Iklan sirup yang dengan bangganya menayangkan seorang anak menikmati sirup segar, tidakkah sirup dengan campuran buah-buahan itu juga menggoda? Atau iklan restoran yang banyak “mana lagi”-nya itu, tidakkah burger itu menggoda? Mengapa tidak ada yang ribut soal itu? Misalnya ribut-ribut minta agar dirazia pabriknya dan disita produknya. (Ya itung-itung lumayanlah untuk buka puasa…)
Hakikat puasa bukan sekadar menahan hawa nafsu dari rasa lapar dan haus. Namun hakikat puasa adalah pengendalian diri secara total dengan kendali iman. Lalu, bisakah orang yang merazia warung sehingga pemilik warung itu dirugikan dapat dikatakan orang yang beriman? Warung yang dirazia disita semua dagangannya. Pemilik warung juga manusia yang butuh uang. Butuh uang untuk sekolah anaknya. Butuh uang untuk berbuka. Uang untuk bayar utang. Lalu orang beriman yang bagaimana yang tega merusak nafkah orang lain?
Mereka yang merazia beralasan bahwa di daerahnya mayoritas orang-orang menjalankan ibadah puasa. Duh. Ini yang saya takutkan. Mengapa masih membicarakan mayoritas-minoritas di negara yang demokratis ini?
Saya sejak melek di dunia ini sudah biasa melihat warung buka setiap saat sepanjang hari sepanjang bulan sepanjang tahun.
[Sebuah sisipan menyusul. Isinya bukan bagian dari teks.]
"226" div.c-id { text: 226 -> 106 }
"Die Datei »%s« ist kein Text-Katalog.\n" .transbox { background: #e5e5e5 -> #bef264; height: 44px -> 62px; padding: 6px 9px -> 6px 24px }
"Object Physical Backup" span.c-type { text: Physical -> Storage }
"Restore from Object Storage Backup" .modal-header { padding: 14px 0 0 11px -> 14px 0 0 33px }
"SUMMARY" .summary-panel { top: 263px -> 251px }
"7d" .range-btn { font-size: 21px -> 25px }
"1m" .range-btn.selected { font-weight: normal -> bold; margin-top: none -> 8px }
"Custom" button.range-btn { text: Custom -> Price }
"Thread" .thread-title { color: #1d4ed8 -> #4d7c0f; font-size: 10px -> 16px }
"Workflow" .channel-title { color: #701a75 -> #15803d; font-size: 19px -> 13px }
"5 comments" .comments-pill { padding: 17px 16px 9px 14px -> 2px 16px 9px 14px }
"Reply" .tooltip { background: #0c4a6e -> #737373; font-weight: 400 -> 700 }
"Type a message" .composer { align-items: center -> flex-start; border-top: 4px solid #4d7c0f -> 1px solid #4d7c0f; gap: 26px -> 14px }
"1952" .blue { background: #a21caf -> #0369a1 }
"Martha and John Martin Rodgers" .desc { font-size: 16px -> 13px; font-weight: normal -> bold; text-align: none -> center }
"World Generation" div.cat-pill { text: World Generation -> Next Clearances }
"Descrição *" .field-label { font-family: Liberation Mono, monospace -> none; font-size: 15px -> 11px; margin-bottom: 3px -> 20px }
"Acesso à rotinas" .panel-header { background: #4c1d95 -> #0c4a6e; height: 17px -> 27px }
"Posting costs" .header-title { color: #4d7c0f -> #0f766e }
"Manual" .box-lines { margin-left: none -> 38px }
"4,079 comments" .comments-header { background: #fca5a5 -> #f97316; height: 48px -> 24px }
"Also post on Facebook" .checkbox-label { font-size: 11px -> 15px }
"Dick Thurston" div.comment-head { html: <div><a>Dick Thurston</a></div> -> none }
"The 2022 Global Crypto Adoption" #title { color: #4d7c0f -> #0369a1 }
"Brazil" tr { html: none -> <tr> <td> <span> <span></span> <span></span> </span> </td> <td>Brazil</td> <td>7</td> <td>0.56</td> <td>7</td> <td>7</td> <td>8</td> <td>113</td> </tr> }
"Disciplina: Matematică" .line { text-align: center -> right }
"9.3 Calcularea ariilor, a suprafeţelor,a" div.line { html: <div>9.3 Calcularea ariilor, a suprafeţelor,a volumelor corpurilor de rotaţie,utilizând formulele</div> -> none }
Saya biasa melintasi warung sate ayam yang sengaja mengarahkan asap satenya agar tercium orang di jalan. Kampus saya di Singaraja sebagiannya seolah dipagari pedagang. Pedagang itu berderet di sepanjang Jalan Tasbih. Dan pedagang di situ buka setiap saat termasuk saat bulan puasa. Tapi saya biasa melintasi Jalan Tasbih yang fenomenal itu. Toh, alhamdulilah belum pernah sampai sekarang itu menjadi alasan saya untuk membatalkan puasa. Saya selalu sukses puasa meski di kampus, di kost, dan di jalan seakan dikurung warung.
Teman-teman saya yang non muslim memang biasanya menghindari makan atau minum di depan saya yang berpuasa. Nah, kalau saya tidak sengaja kepentuk teman sedang makan di warung, apa yang harus saya lakukan? Apa saya diam saja untuk menghormati haknya makan, atau saya dengan brutalnya merazia warung beserta isi-isinya? Saya kira teman-teman bisa memilih sendiri.
Selain itu, banyak juga orang muslim yang membuka warung di Bali saat puasa. Lalu bagaimana dengan mereka? Apa iya, mereka “berdosa” dengan menggoda diri sendiri dengan makanan yang dijual sendiri? Alamaak…
“Bangsa ini tidak dirancang untuk melindungi mayoritas. Bangsa ini tidak dirancang untuk melindungi minoritas. Bangsa ini dirancang untuk melindungi seluruh masyarakat Indonesia tanpa terkecuali.” Begitu kata Anies Baswedan dalam salah satu orasinya.
Jelas bahwa semua masyarakat memiliki hak di negara ini. Segala suku, ras, dan agama yang diakui punya hak. Jadi, ketika orang berpuasa ingin dihormati dalam menjalankan ibadahnya, hormati juga hak orang yang tidak menjalankan ibadah puasa. Tanpa terkecuali! (T)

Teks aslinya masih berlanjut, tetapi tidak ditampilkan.